Months after the closest grocery store to the Mount Vernon Campus closed, officials are rolling out several new dining options to mitigate food access concerns.
Students expressed worries following Safeway’s closure in May that they would struggle to find close and affordable grocery options on the Vern. Officials said they hope to alleviate students’ concerns by implementing a slew of changes, including expanded Pelham Commons hours and shuttles from the Georgetown Safeway to the Vern.
University spokeswoman Crystal Nosal said officials are holding conversations about building a convenience store where students can buy groceries on the Vern.
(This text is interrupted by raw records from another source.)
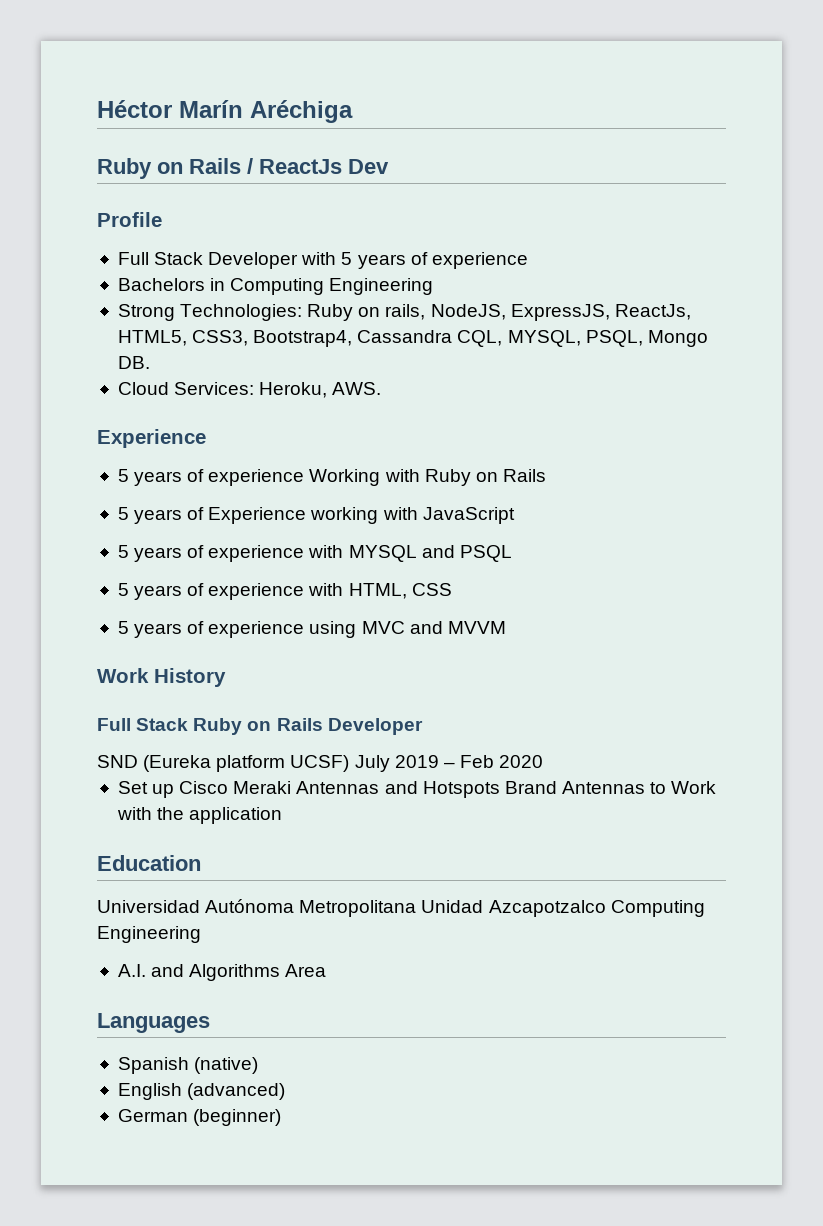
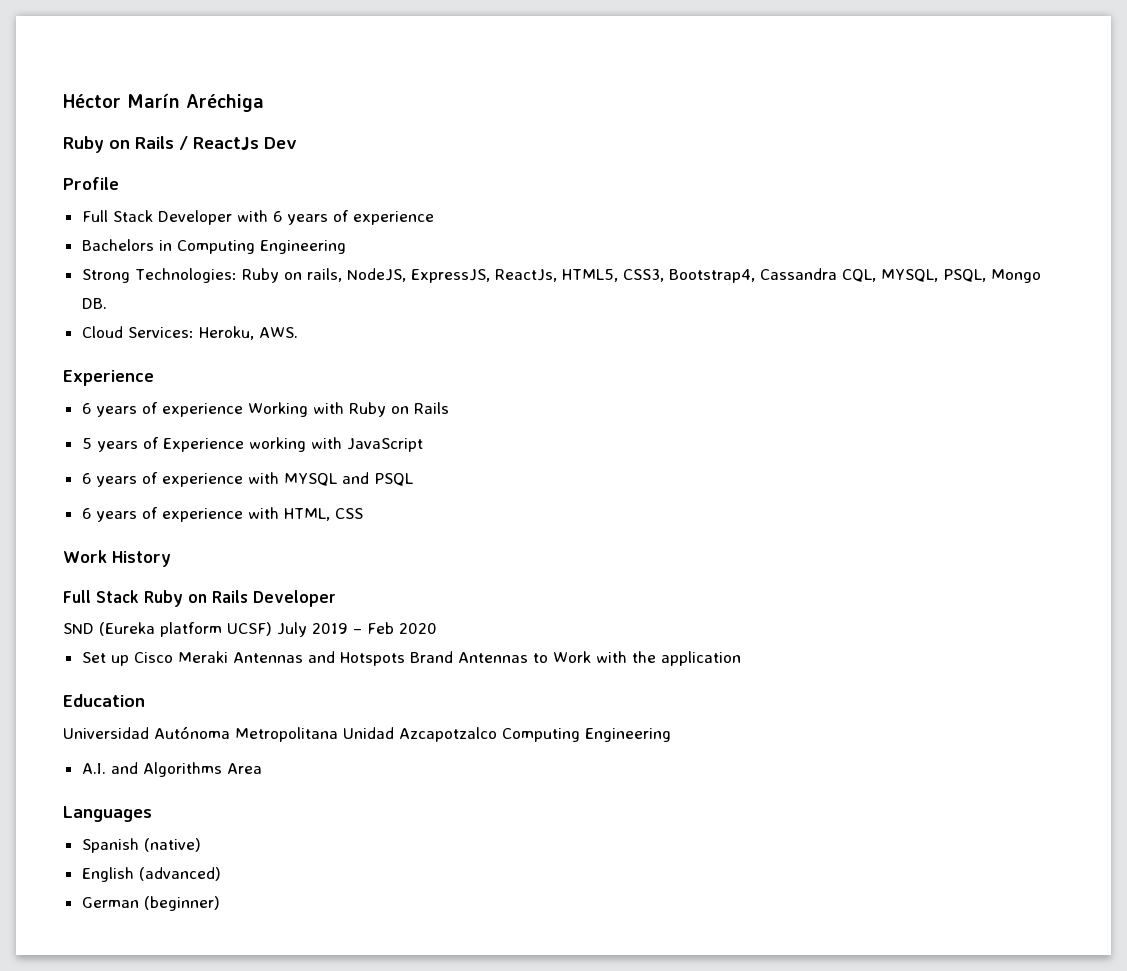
- Full Stack Developer with 5 years of experience
+ Full Stack Developer with 6 years of experience
- 5 years of experience Working with Ruby on Rails
+ 6 years of experience Working with Ruby on Rails
- 5 years of experience with MYSQL and PSQL
+ 6 years of experience with MYSQL and PSQL
- 5 years of experience with HTML, CSS
+ 6 years of experience with HTML, CSS
- 5 years of experience using MVC and MVVM

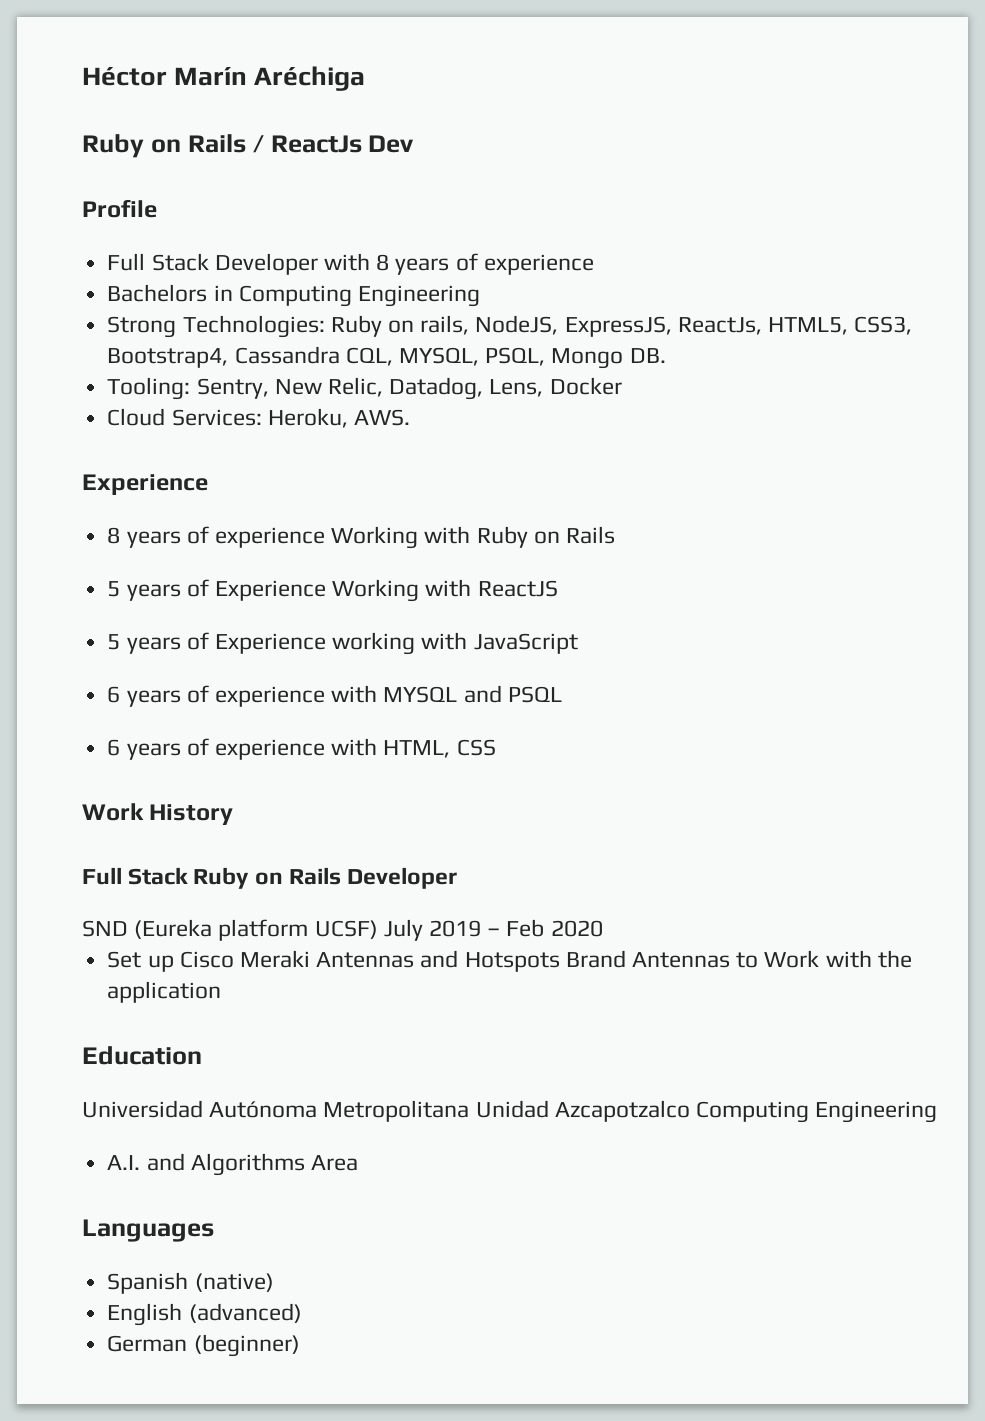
- Full Stack Developer with 6 years of experience
+ Full Stack Developer with 8 years of experience
+ Tooling: Sentry, New Relic, Datadog, Lens, Docker
- 6 years of experience Working with Ruby on Rails
+ 8 years of experience Working with Ruby on Rails
+ 5 years of Experience Working with ReactJS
She said officials are also considering partnerships with several companies to create a grocery delivery service that students can pay for with their GWorld cards.
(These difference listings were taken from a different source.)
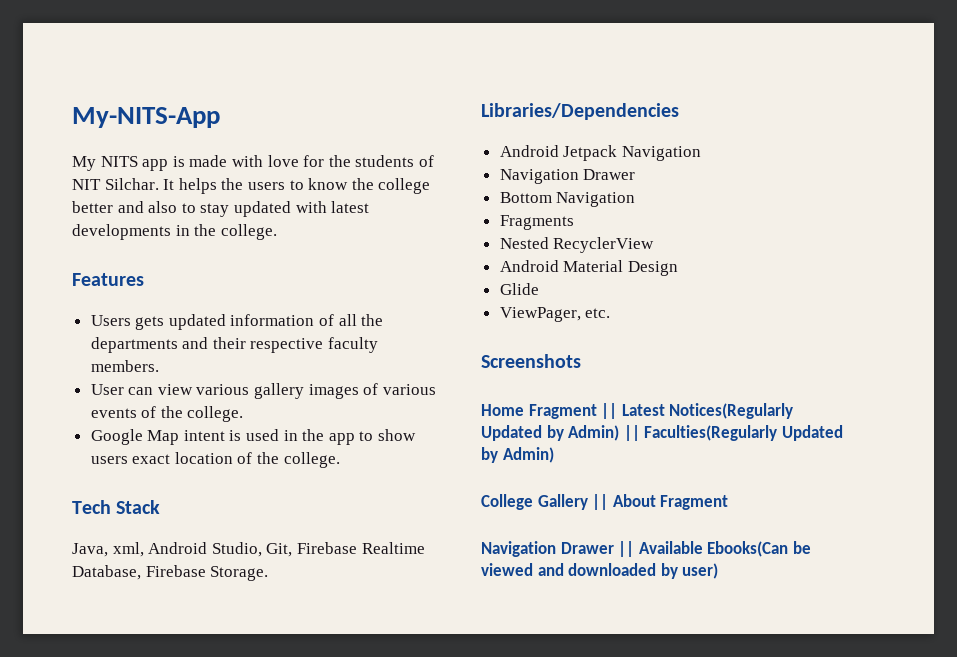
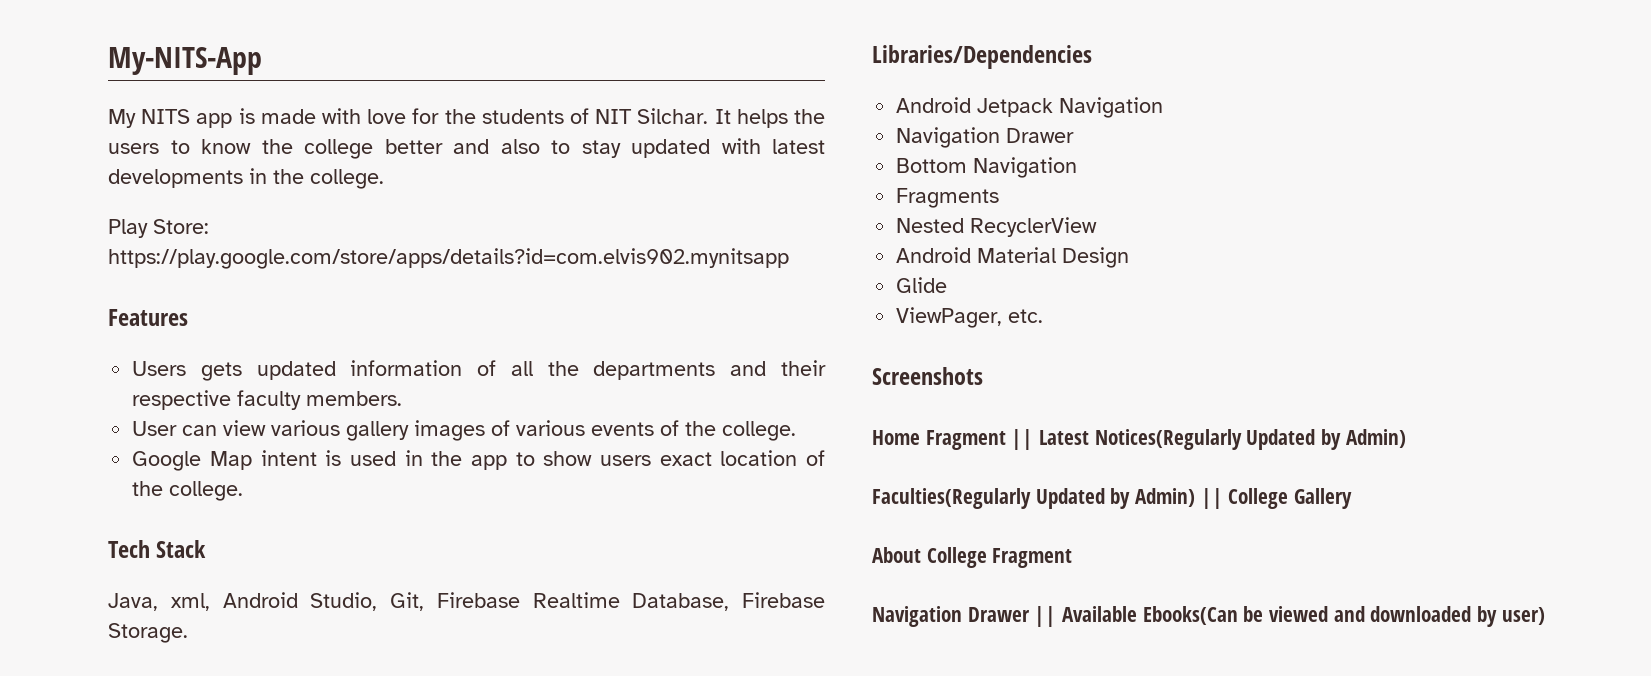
+ Play Store: https://play.google.com/store/apps/details?id=com.elvis902.mynitsapp
- Home Fragment || Latest Notices(Regularly Updated by Admin) || Faculties(Regularly Updated by Admin)
- College Gallery || About Fragment
+ Home Fragment || Latest Notices(Regularly Updated by Admin)
+ Faculties(Regularly Updated by Admin) || College Gallery
+ About College Fragment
“Providing access to grocery items remains an important component of GW’s overall dining program and provides students opportunities to prepare meals in their kitchens and community rooms, enhancing their campus living experience and building community with other students,” Nosal said in an email.
Vern residents can access four on-campus dining options, including 7th Hill Pizza and Higher Grounds Cafe. The CVS on MacArthur Boulevard – a six-minute walk from the Vern – is the Vern’s nearest grocery option, but students said the store does not offer as many choices as Safeway.
Pelham Commons is open daily from 11:30 a.m. to 1:30 p.m. for an $8 all-you-can-eat lunch and from 5:30 p.m. to 7:30 p.m. for a $10 all-you-can-eat dinner. The dining hall offers bottomless brunch from 10:30 a.m. to 2 p.m. on Sundays for $12.
Pelham Commons’ Late Night Grill, which offered quick foods like grilled cheese and mozzarella sticks, previously operated from 9 to 11 p.m. on Monday through Thursday. The dining hall will now be open from 8 p.m. to midnight beginning this academic year and offer “grab and go” snacks and a la carte meals during the day, Nosal said.
She added that officials are working with the Georgetown Safeway on Wisconsin Avenue to add their location to the Supermarket Sundays program, which gives students $10 in spending cash if they spend $40 on groceries.
Nosal said free shuttles, which students have to sign up for, began bussing students between the Vern and Georgetown’s Safeway over the weekend.
Student dining representatives will discuss changes to Vern dining options with Residence Hall Association leaders and resident advisers to gather feedback about how to expand “healthy and affordable” cooking and grocery accessibility, she said.
Students have struggled to find affordable and healthy food on campus since the University switched to an open dining plan in 2016. Three years after the shift, student leaders found that 40 percent of students still face food insecurity, and officials have increased the amount of GWorld every year since the dining plan was implemented.
More than 20 Vern residents said they have been eating primarily at dining vendors on the Foggy Bottom Campus for a wider variety of food options and longer open hours than Pelham Commons.
Alex Sousa, a freshman living in West Hall, said he will eat more frequently at Pelham Commons once more food options are added. He said transporting students to Safeway is advantageous but that signing up for the shuttle in advance could create pressure on students if they can’t make the shuttle departure times.
“Both of these changes will definitely make food less scarce on the Vern, and I look forward to these changes being implemented,” Sousa said in an email.
Georgina Jolivette, a freshman living in Somers Hall, said she plans to cook in her room this semester with groceries from Whole Foods or Trader Joe’s but that commuting to purchase groceries is inconvenient.
“It’s really hard unless you like going downtown,” she said. “Today, I don’t really have any food for lunch or dinner unless I go downtown. It sucks.”
Dom Wang, a freshman living in West Hall, said he began shopping for groceries at Whole Foods on days when the University hosts “Supermarket Sunday.” But he said Whole Foods is “rather expensive” compared to the now-closed Safeway – a concern students also expressed when the nearby grocer first closed.
Wang said many Vern residents don’t bother to walk to Pelham Commons in West Hall because the cafeteria is opposite the Vern’s other five residence halls. He added that Pelham Commons doesn’t offer the wide variety of food that he can find at vendors in Foggy Bottom.
“The quality is fine, like the ingredients and everything taste-wise is OK, but still the selection is very limited,” Wang said. “It’s only a couple dishes compared to all the selections down in Foggy Bottom.”